In the grand scheme of things, getting mileage in is sort of the easy part of training. It’s all the extra things that take additional time and although you can skip them once in a while and get away with it, eventually avoiding core, flexibility, striders, nutrition (the list could go on and on) really catches up with you.
Over the past few weeks, my runs have felt really sluggish. At first I attributed it to heat and humidity then to the grind of high mileage and finally to school starting again. Even with these attributions, however, a voice in the back of my head started to worry that my slow pace was going to become a chronic condition. At the same time, one of my athletes began to have similarly sluggish legs. Without missing a beat, I asked if she was doing striders after easy runs and we made a plan to make sure she isn’t doing recovery paced days without them. On the drive home, I realized I couldn’t think of the last time I’d done striders. I always have them on my schedule but I don’t always get them done. After this realization, I started doing my striders again and miracle, my legs (and paces) feel much better. Science. It’s a thing.

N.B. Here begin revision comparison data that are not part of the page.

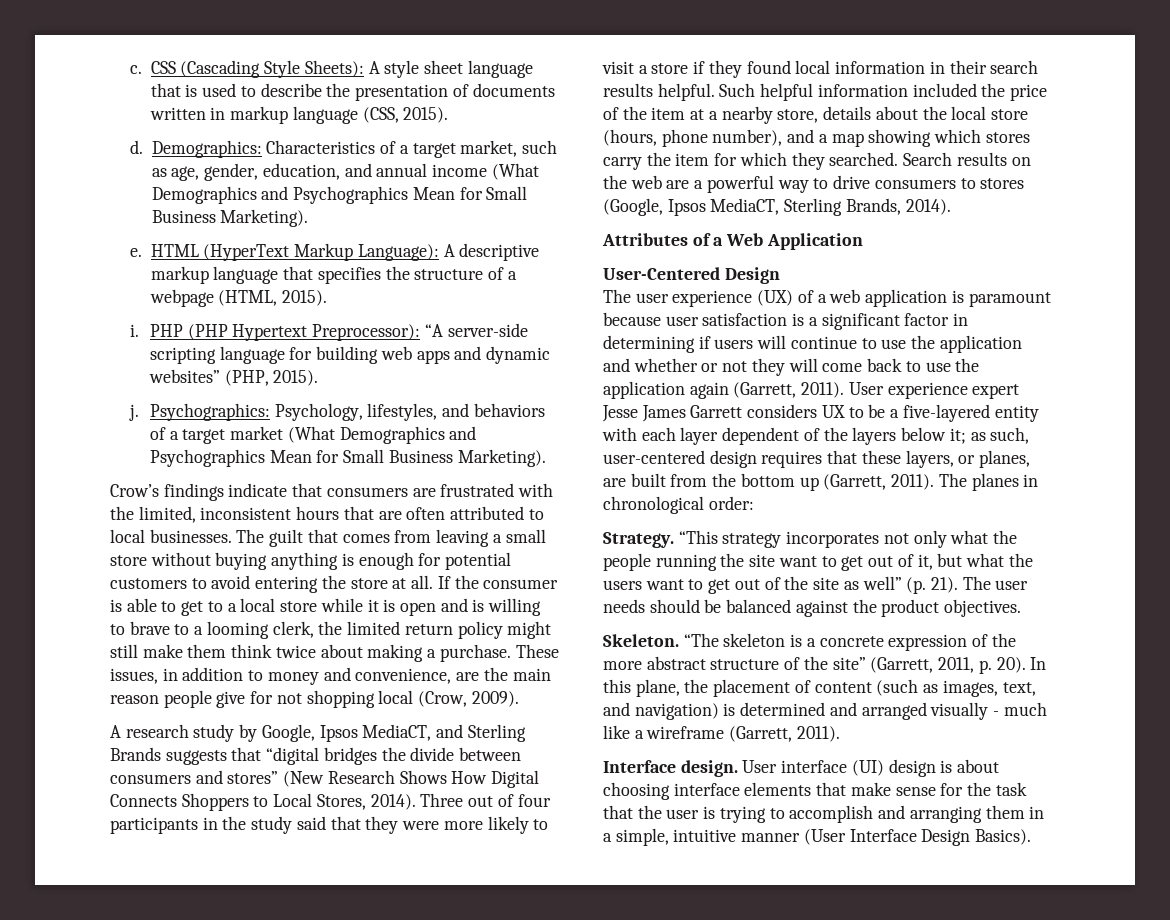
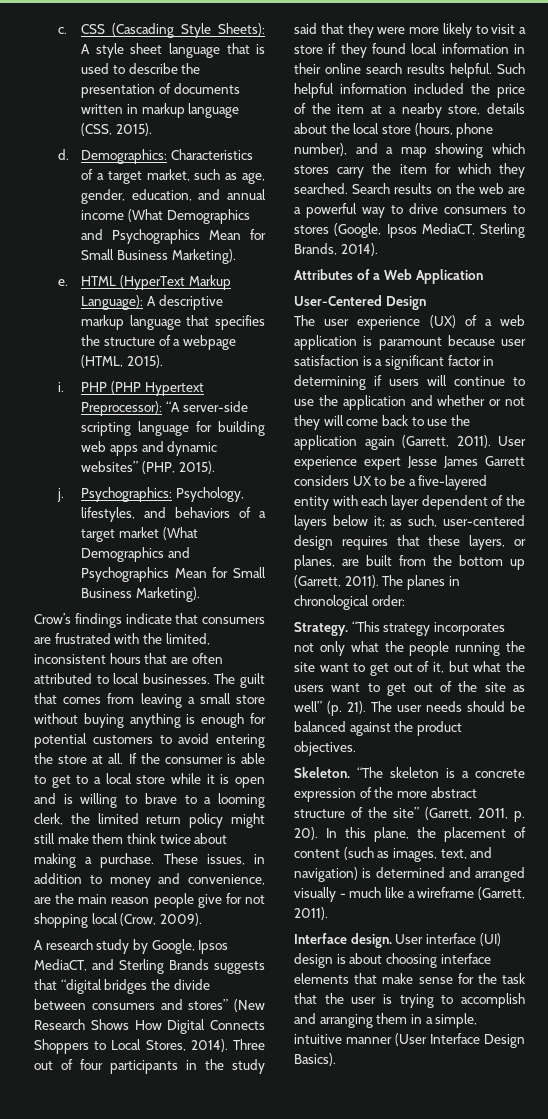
- Three out of four participants in the study said that they were more likely to visit a store if they found local information in their search results helpful.
+ Three out of four participants in the study said that they were more likely to visit a store if they found local information in their online search results helpful.

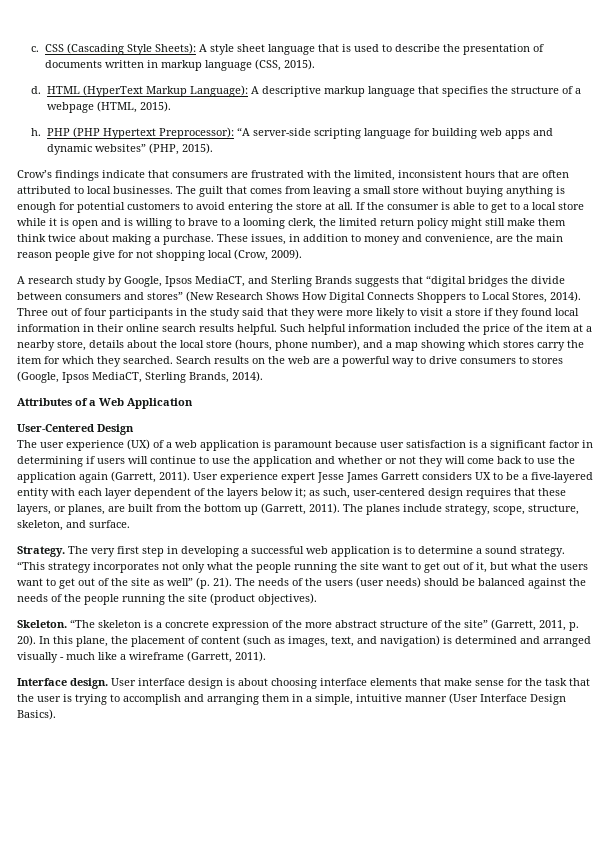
- Demographics: Characteristics of a target market, such as age, gender, education, and annual income (What Demographics and Psychographics Mean for Small Business Marketing).
- e.
- i.
+ h.
- j. Psychographics: Psychology, lifestyles, and behaviors of a target market (What Demographics and Psychographics Mean for Small Business Marketing).
- The planes in chronological order:
- Strategy.
+ The planes include strategy, scope, structure, skeleton, and surface.
+ Strategy. The very first step in developing a successful web application is to determine a sound strategy.
- The user needs should be balanced against the product objectives.
+ The needs of the users (user needs) should be balanced against the needs of the people running the site (product objectives).
- User interface (UI) design is about choosing interface elements that make sense for the task that the user is trying to accomplish and arranging them in a simple, intuitive manner (User Interface Design Basics).
+ User interface design is about choosing interface elements that make sense for the task that the user is trying to accomplish and arranging them in a simple, intuitive manner (User Interface Design Basics).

Every training cycle is full of dropped little things. Now that I’m a little over 5 weeks away from Albany, however, the little things are basically all I have left. The vast majority of my mileage is done and I only have a few workouts left. I do, however, have 40 ish days to make sure the rest of me is ready to run. Here are the little things to which I’ll be attending over the next few weeks:
Nutrition
Tis the saddest time of the year with timing right around my birthday AND pumpkin beer season, but within 8 weeks of a goal race, I avoid all alcohol. If I were really serious, I would avoid it for the whole training cycle but I live in Vermont and near way too much delicious craft beer goodness. My compromise is that once I’m into the final stages, I don’t drink.
It’s also the time when I start avoiding any allergens (milk/dairy) and swap to low fiber versions of food. No more brown rice or veggie pasta; white rice and semolina for me!
Finally, it’s time to dial my in-race nutrition in. Albany doesn’t have bottles like VCM did, so I have to practice with lemon lime gatorade. Thankfully Will rides next to me on a bike and just hands me a bottle when “it’s my time,” so I don’t have to do a lot of thinking.
Strength Training
At this point, I’ve stopped lifting heavy legs in the gym. The muscle I have now is the muscle I’ll carry in the marathon and lifting doesn’t help me hit my workouts at my best. I will continue to do my hip core routine right up until about a week out. I will also continue to lift arms up until about a week out. Core work (which is on pause right now because I stupidly strained an intercostal muscle) will continue until a week out as well.
Flexibility
This is the big one and one I haven’t been as good about in the last few weeks. To rectify this, I’ve been foam rolling in the morning when the dogs eat breakfast and stretching my psoas as often as I remember to.
PT
I had surgery 10 months ago? Right. Right after I finish foam rolling, I spend a few minutes per foot on my foam pad to continue working on proprioception. My foot is feeling ok but I can tell when I’ve skipped my PT work.
Sleep
This is a hard one when I have to balance school, coaching, training and occasionally hanging out with my husband. As often as I can, I aim to get at least 8 hours of sleep a night. I knew when I signed up to coach again this fall that I have to give up some other things and school is one of the things that I have to be flexible on. We’re lucky to be on an Honors-Pass-Fail system and I constantly have to remind myself that I am not Supergirl and that if I want to be Supercoach and Superrunner, P = MD for me. Even with this attitude, there are days (and stretches of days) where 6 hours of sleep is a luxury.
What are your “little things?” What changes do you make as you begin your final approach to a big race?